Professor Bill McGuire, director of Benfield UCL Hazard Research Centre, was clearly still peeved about the programme when he stood up to give his presentation. “Climate change is no joke but it still seems to be that way to some people at Channel 4,” he said. He went on to offer his view on the likely sea level rise as a result of climate change and polar melting over the next few decades, and the likely consequences.

But the stage had been set and come the Q&A session, and Corbyn's question to both scientists on the panel – McGuire and Professor Julia Slingo, director of climate, National Centre for Atmospheric Science, acting director, Walker Institute for Climate System Research, University of Reading and member, Willis Research Netowrk – were clearly unimpressed by his suggestion that CO² emissions were not the cause of climate change.

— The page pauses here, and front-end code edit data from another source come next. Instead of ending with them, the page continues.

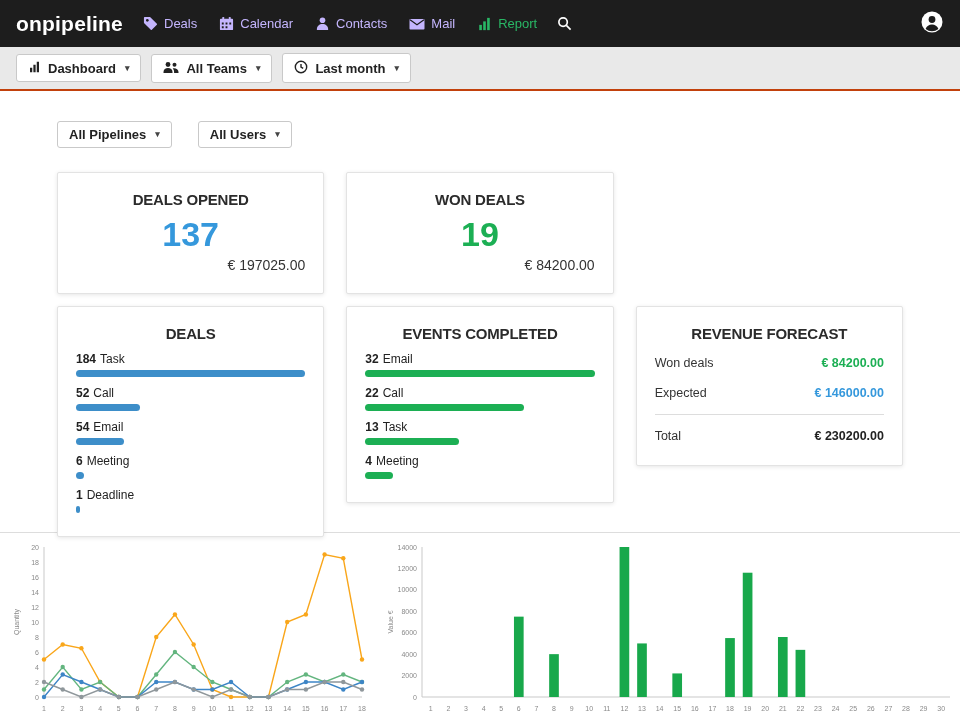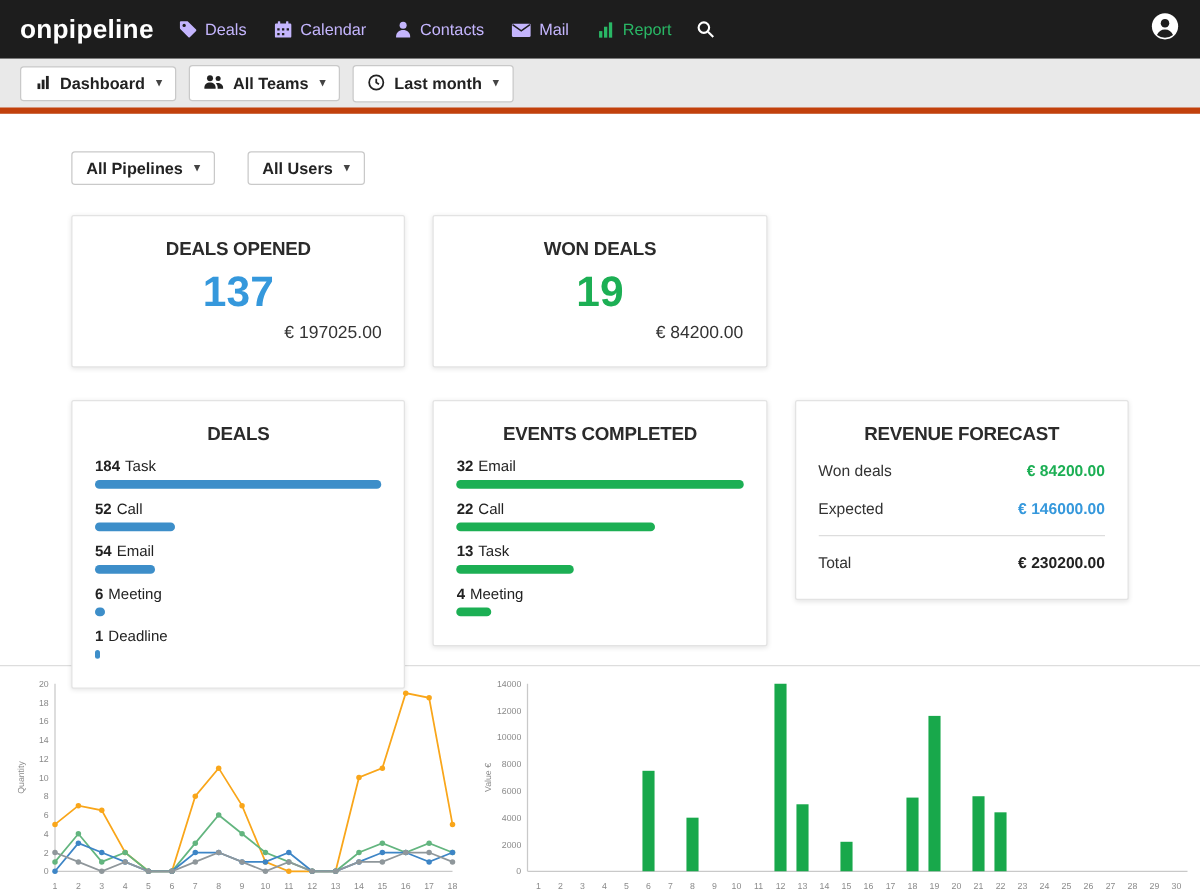--- a/index.html
+++ b/index.html
@@ -11,28 +11,28 @@
   .logo{color:#fff;font-size:21px;font-weight:800;letter-spacing:.2px;cursor:pointer}
   .nav{display:flex;align-items:center;gap:22px}
   .nav-item{display:flex;align-items:center;gap:6px;color:#c4b5fd;font-size:13px;cursor:pointer}
   .nav-item.active{color:#29b765}
   .nav-item svg,.iconbtn svg{display:block}
   .iconbtn{color:#fff;cursor:pointer;display:flex;align-items:center}
   .spacer{flex:1}
   .account{color:#fff;cursor:pointer;display:flex;align-items:center}
 
   
-  .filterbar{height:44px;background:#e9e9e9;border-bottom:5px solid #c2410c;display:flex;align-items:center;gap:10px;padding:0 16px}
+  .filterbar{height:44px;background:#e9e9e9;border-bottom:2px solid #c2410c;display:flex;align-items:center;gap:10px;padding:0 16px}
   .btn{display:inline-flex;align-items:center;gap:7px;background:#fff;border:1px solid #c9c9c9;border-radius:3px;padding:6px 11px;font-size:13px;font-weight:700;color:#222;cursor:pointer;font-family:inherit;line-height:1}
   .caret{font-size:9px;color:#444;margin-left:2px}
 
   
   main{padding:30px 57px 0;height:441px}
   .pipe-filters{display:flex;gap:26px;margin-bottom:24px}
-  .grid{display:grid;grid-template-columns:repeat(3,1fr);gap:22px;align-items:start;margin-bottom:26px}
+  .grid{display:grid;grid-template-columns:repeat(3,1fr);gap:22px;align-items:start;margin-bottom:12px}
   .card{background:#fff;border:1px solid #e3e3e3;border-radius:2px;box-shadow:0 1px 4px rgba(0,0,0,.1);padding:14px 18px}
   .card-title{text-align:center;font-weight:700;font-size:15px;color:#2b2b2b;letter-spacing:-.2px;margin:4px 0 6px}
   .stat-value{text-align:center;font-size:34px;line-height:1.2;font-weight:700}
   .stat-amount{text-align:right;font-size:14px;color:#333;margin:2px 0 6px}
 
   .ebar-row{margin-bottom:9px}
   .ebar-label{font-size:12px;color:#222;line-height:15px}
   .ebar-label b{margin-right:4px}
   .ebar{height:7px;border-radius:4px;margin-top:3px;min-width:4px}
   .elist{margin-top:10px}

Corbyn, founder and managing director of the forecasters Weather Action, is considered by some to be a bit of a maverick due to his controversial solar-induced climate change theory. One thing he is definitely good at is airing his views at conferences, and starting a good debate.

Slingo was first to respond. “We are very confident that the global warming effect is physically robust,” she stated. “No assumptions go into physically-based models. We cannot twiddle knobs to support our assumptions.” Slingo said she was in no doubt that it was CO² emissions driving climate change. “We're the cause and we're watching the consequences now.” She accused the Channel 4 documentary of undermining all the hard work of many scientists, but realising her response was becoming quite passionate, she added: “I apologise for the tirade but I think this is a really serious issue.”

Bill McGuire was in complete agreement. “CO² levels of this magnitude have never happened before and it's entirely down to human activity.” He said the programme was “disgraceful” and that it had “confused a lot of people.”